Price increase witnessed across the board
While the economy was booming and consumers were in the mood to spend,
manufacturers saw 2006 as the best time to increase prices of products. Raw
material prices of most essential products, like vegetable oils, increased and
manufacturers passed the price increase to the consumer. With competition on
the increase, manufacturers also introduced better packaging with more vibrant
colours, relaunched products, and increased spending on advertising and
promotion, all of which added to costs. A significant shift in purchasing
behaviour was also observed, with consumers trading-up to more premium brands,
and new consumers shifting from the unorganised to the organised channel, both
of which enabled an overall price increase.

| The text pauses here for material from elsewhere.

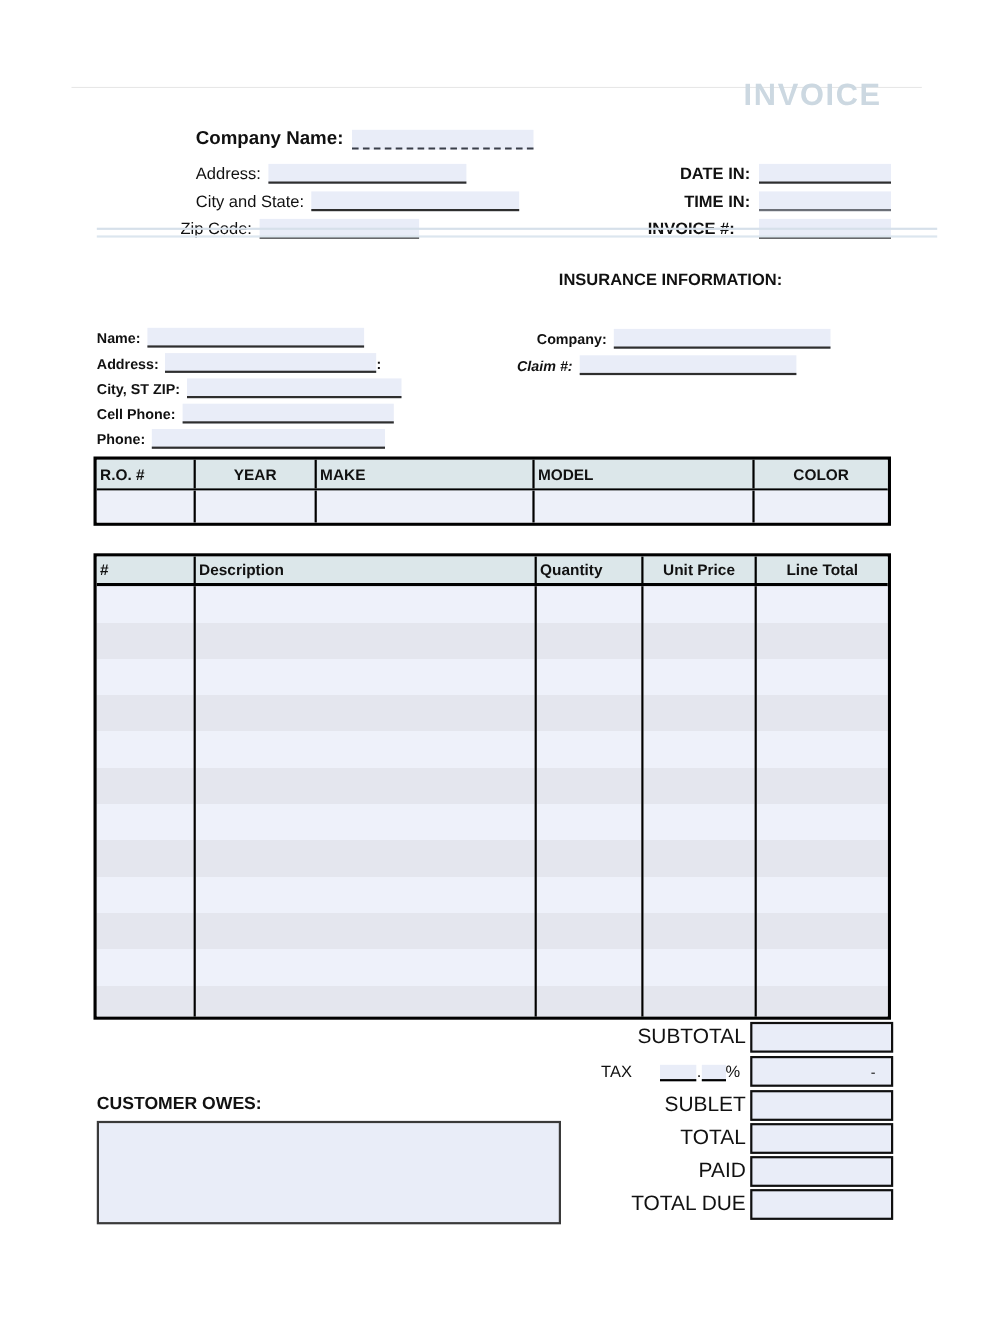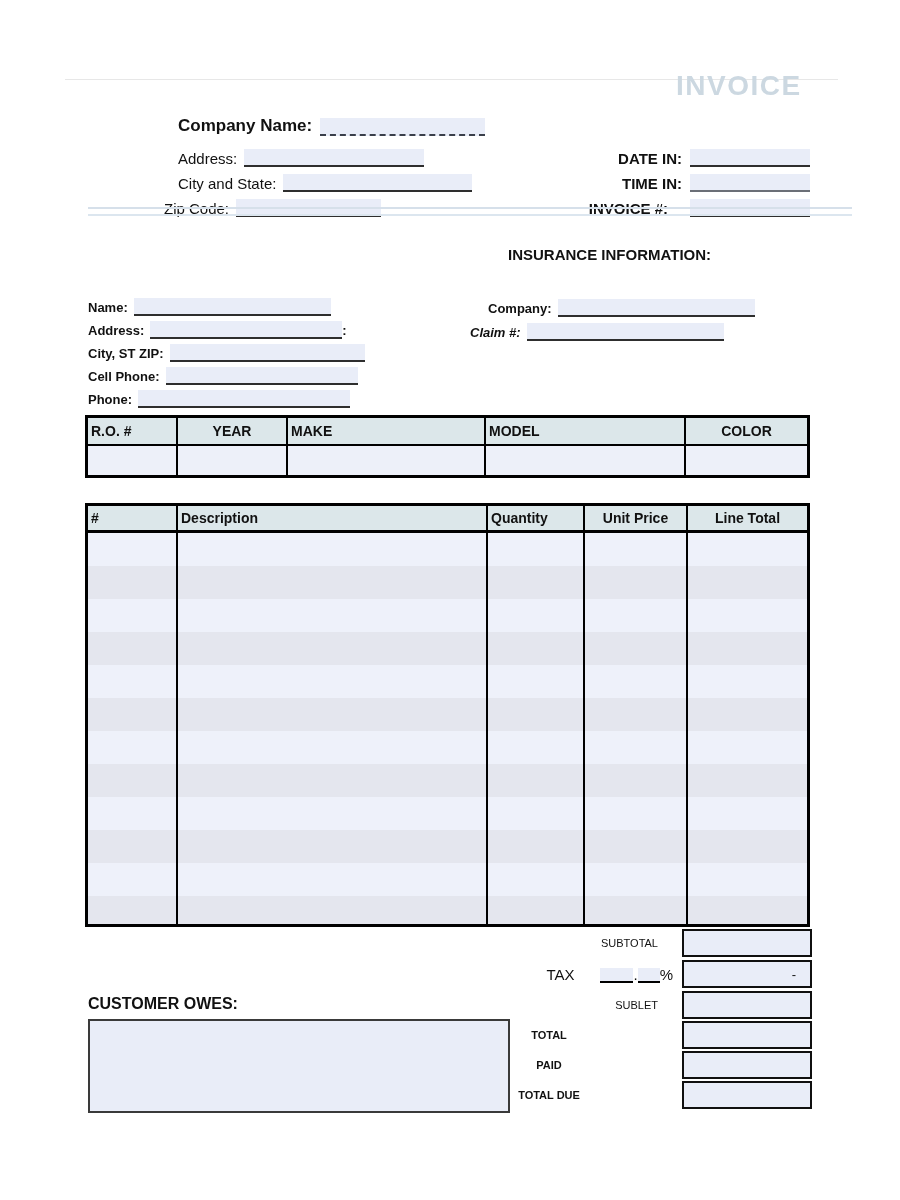"SUBTOTAL" .slabel { font-size: 11px -> 19px; padding-right: 24px -> 4px }
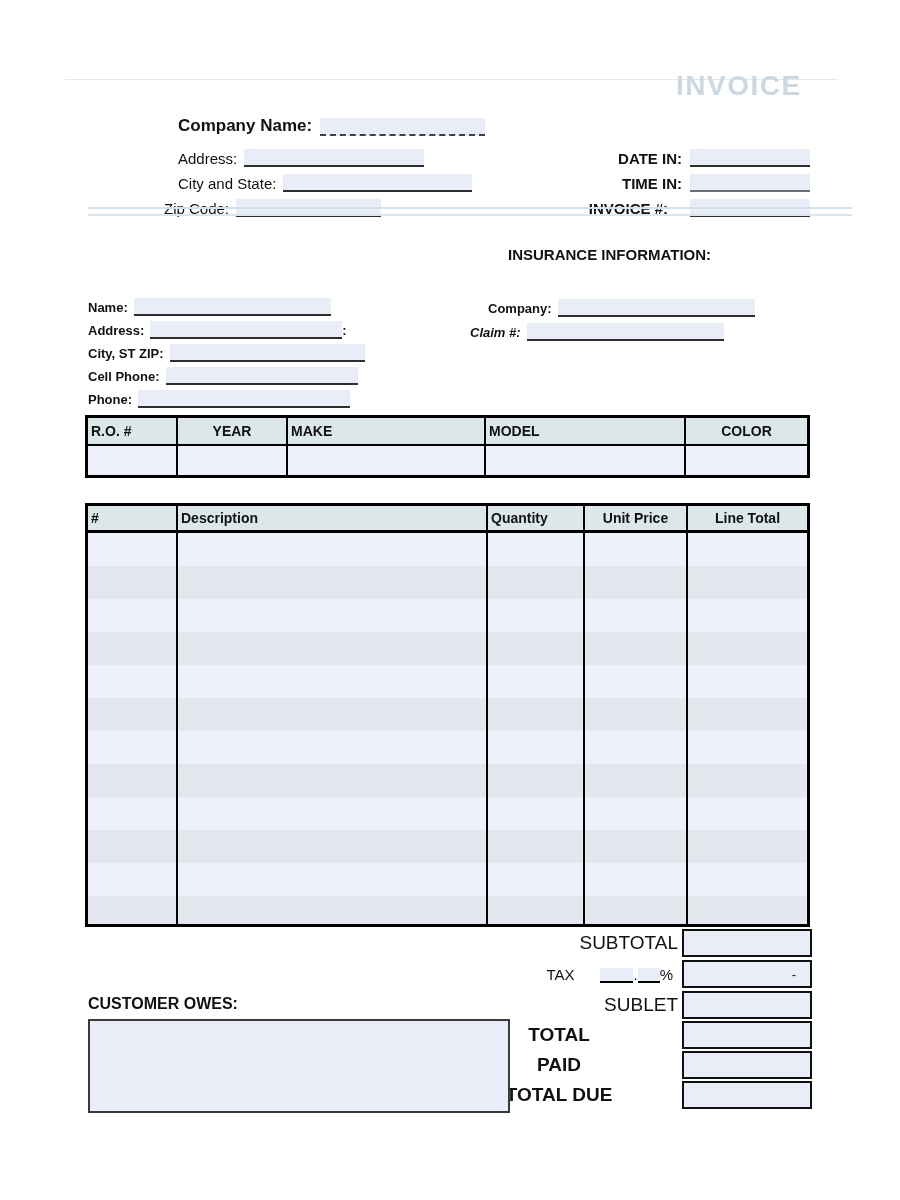"TOTAL" .sbold { font-weight: 700 -> 400; text-align: center -> none }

Hindustan Lever Ltd stays well ahead of the competition with breadth of presence, impressive distribution and continued investment
Although new players entered cosmetics and toiletries, and existing players
added to their offerings, Hindustan Lever Ltd remained well ahead of the
competition. In a highly-fragmented market, Hindustan Lever Ltd was the only
player to hold a double-digit value share in 2006, with Colgate-Palmolive
India Ltd a distant second. Hindustan Lever Ltd' s success was on account of
its breadth of presence across various cosmetics and toiletries products,
coupled with the best distribution system nationally and continued investment
in product promotion. Domestic companies also looked at the buyout of brands
and companies as a means of improving value growth, with players like Dabur
India Ltd, Godrej Consumer Products Ltd and Marico Ltd all on the prowl for
companies and brands that not only add to the top line but also bring in
intangible benefits.
Robust forecast performance predicted, with competition expected to hot up
Cosmetics and toiletries is expected to continue on its upward growth curve
during the forecast period. While value growth of the more penetrated bath and
shower products and oral hygiene is expected to be lower than overall value
growth of the market, deodorants, colour cosmetics and fragrances are all
expected to see double-digit constant value CAGRs (compound annual growth
rates). With this growth will come increased competition, and a growing array
of domestic and international brands are expected to enter the fray.
Developments in modern retailing in India are predicted to help these new
brands establish their presence more rapidly than during the review period.